I wish I could say I’ve come through this past year with flying colors.  Honestly, I’ve more limped through it–failure interspersed with occasional victories.  It’s been a rough year.  And I wish I could say I’m writing from the other side now, looking back, but I’m not. I’m still in it.  We’re praying God provides a job now so we can move out and prepare for the birth of our second child.  I am still struggling with being here.
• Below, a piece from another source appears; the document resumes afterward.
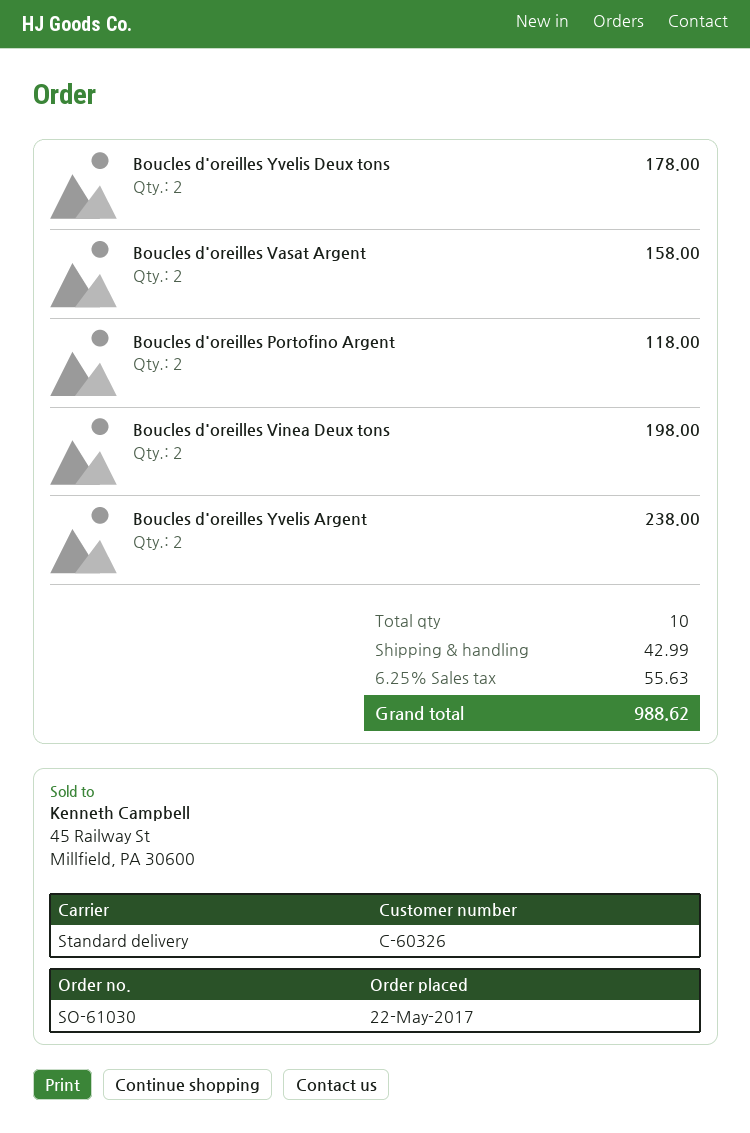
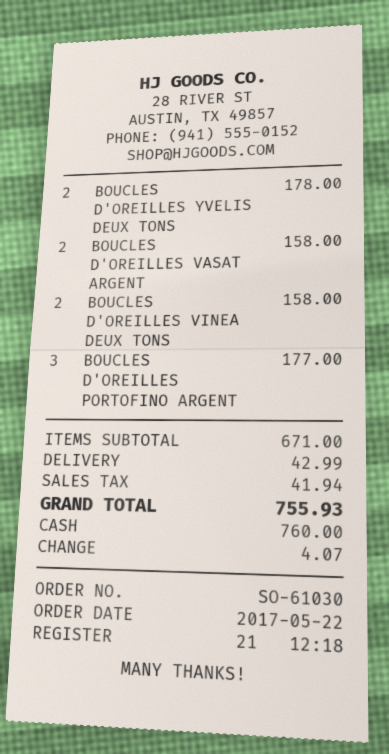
Boucles d'oreilles Portofino Argent: 2 for 118.00 -> 3 for 177.00
Boucles d'oreilles Vinea Deux tons: 2 for 198.00 -> 2 for 158.00
Boucles d'oreilles Yvelis Argent: 2 for 238.00 -> none
tax: 55.63 -> 41.94
total: 988.62 -> 755.93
I feel like I die a thousand little deaths each day, of pride, of control, of identity.  But I feel like significant things have been birthed through this blog–insights I’ll carry with me forever, stories I even hope to revise and put into book form to share with our children, raw journal entries that expose the desperate states we travel through on this journey of sanctification. 

And I’ve met so many of you.  I know this blog is still small beans, but my goal is not numbers–my goal is that through writing my own life, and prayerfully a few other lives, would be changed for His glory.  I started out averaging 2 readers per day (myself and Jeff!)…today we’re averaging 60. I share that because that makes me praise my Father for His goodness and grace, for Him providing a bridge for me, with others, while I’m stranded out here with no car, in the boonies. 🙂

And what I really want to say today is THANK YOU.  Thank you for reading, for cheering me on, for adding comments, disagreements, challenges, confirmations.  Thanks for joining me along the journey, for not throwing up your hands in disgust when I stumble, but for chugging along with me on the road.  I pray that this year is filled with God’s supernatural abundant grace on our lives–that we’d be changed into His likeness, from strength to strength.  Thanks for reading.